- _ASSIGNED TASK_: Among the records below, count the lines where "none" occurs, and report that total alone.

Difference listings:
BEGIN
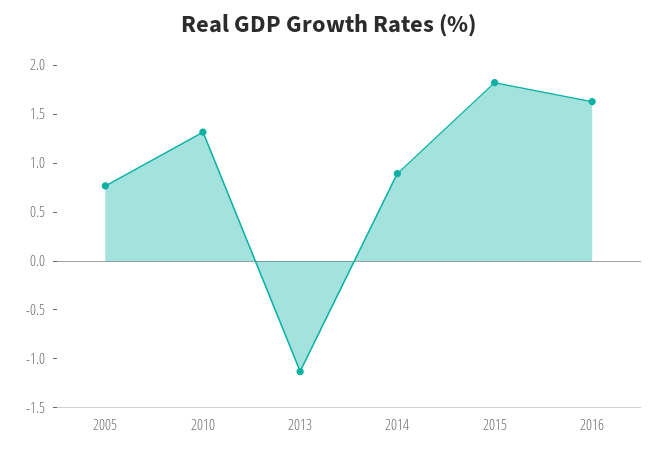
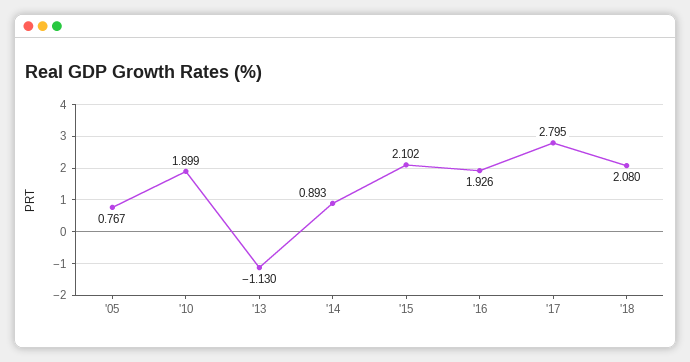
2010: 1.3 -> 1.899
2015: 1.8 -> 2.102
2016: 1.6 -> 1.926
'17: none -> 2.795
'18: none -> 2.08

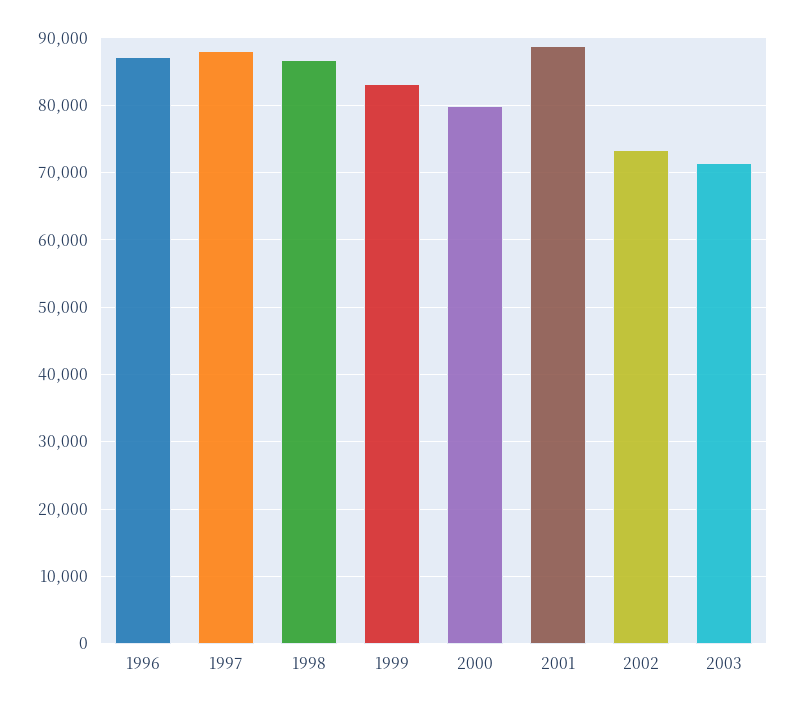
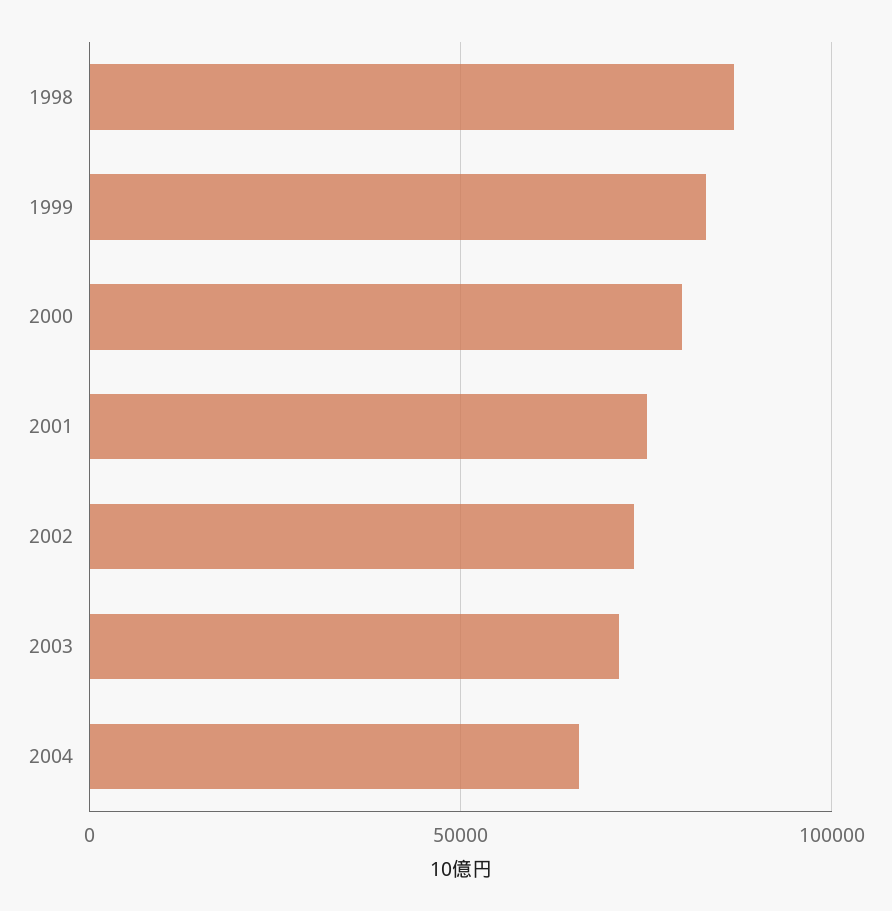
1996: 87000 -> none
1997: 88000 -> none
2001: 89000 -> 75000
2004: none -> 65000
END
- _EXERCISE RESULT_: 5